Decreased voluntary alcohol intake and ventral striatal epigenetic and transcriptional remodeling in male Acss2 KO mice

Metabolic-epigenetic interactions are emerging as key pathways in regulating alcohol-related transcriptional changes in the brain. We previously demonstrated that this is mediated by the metabolic enzyme Acetyl-CoA synthetase 2 (Acss2), which is nuclear and chromatin-bound in neurons.

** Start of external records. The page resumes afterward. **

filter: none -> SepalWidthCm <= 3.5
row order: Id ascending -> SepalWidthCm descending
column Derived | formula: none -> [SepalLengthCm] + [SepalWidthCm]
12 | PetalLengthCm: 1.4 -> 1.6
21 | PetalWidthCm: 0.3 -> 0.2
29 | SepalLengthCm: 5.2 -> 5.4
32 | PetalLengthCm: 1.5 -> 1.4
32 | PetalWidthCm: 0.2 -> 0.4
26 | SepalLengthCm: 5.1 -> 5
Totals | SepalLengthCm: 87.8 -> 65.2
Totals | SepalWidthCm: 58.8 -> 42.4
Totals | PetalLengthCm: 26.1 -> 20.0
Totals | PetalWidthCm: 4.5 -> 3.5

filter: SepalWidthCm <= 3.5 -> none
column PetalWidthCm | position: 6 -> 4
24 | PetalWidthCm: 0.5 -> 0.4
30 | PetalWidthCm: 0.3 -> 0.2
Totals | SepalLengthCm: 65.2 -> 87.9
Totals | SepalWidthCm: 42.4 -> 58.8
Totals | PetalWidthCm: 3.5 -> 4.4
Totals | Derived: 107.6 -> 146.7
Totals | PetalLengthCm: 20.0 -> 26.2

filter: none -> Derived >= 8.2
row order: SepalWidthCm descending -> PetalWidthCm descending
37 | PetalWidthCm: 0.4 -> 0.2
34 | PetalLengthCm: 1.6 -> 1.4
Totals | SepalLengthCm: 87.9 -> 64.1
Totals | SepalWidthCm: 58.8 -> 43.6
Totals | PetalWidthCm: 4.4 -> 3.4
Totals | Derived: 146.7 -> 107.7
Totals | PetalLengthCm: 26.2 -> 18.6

Mice lacking Acss2 fail to deposit alcohol-derived acetate onto histones in the brain and show no conditioned place preference for ethanol reward. Here, we explored the role of this pathway during voluntary alcohol intake. We found that Acss2 KO mice consumed significantly less alcohol during drinking-in-the-dark, and this effect was primarily driven by males. We performed genome-wide transcriptional profiling of 7 key brain regions implicated in alcohol and drug use, and found that, following drinking, Acss2 KO mice exhibited blunted gene expression in the ventral striatum, and similar to the behavioral differences, transcriptional dysregulation was more pronounced in male mice. Further, we found that the gene expression changes were associated with depletion of ventral striatal histone acetylation (H3K27ac) in Acss2 KO mice compared to WT. Taken together, our data suggest that Acss2 plays an important role in orchestrating ventral striatal epigenetic and transcriptional changes during voluntary alcohol drinking, especially in males. Consequently, targeting this pathway could be a promising new therapeutic avenue. ### Competing Interest Statement The authors have declared no competing interest.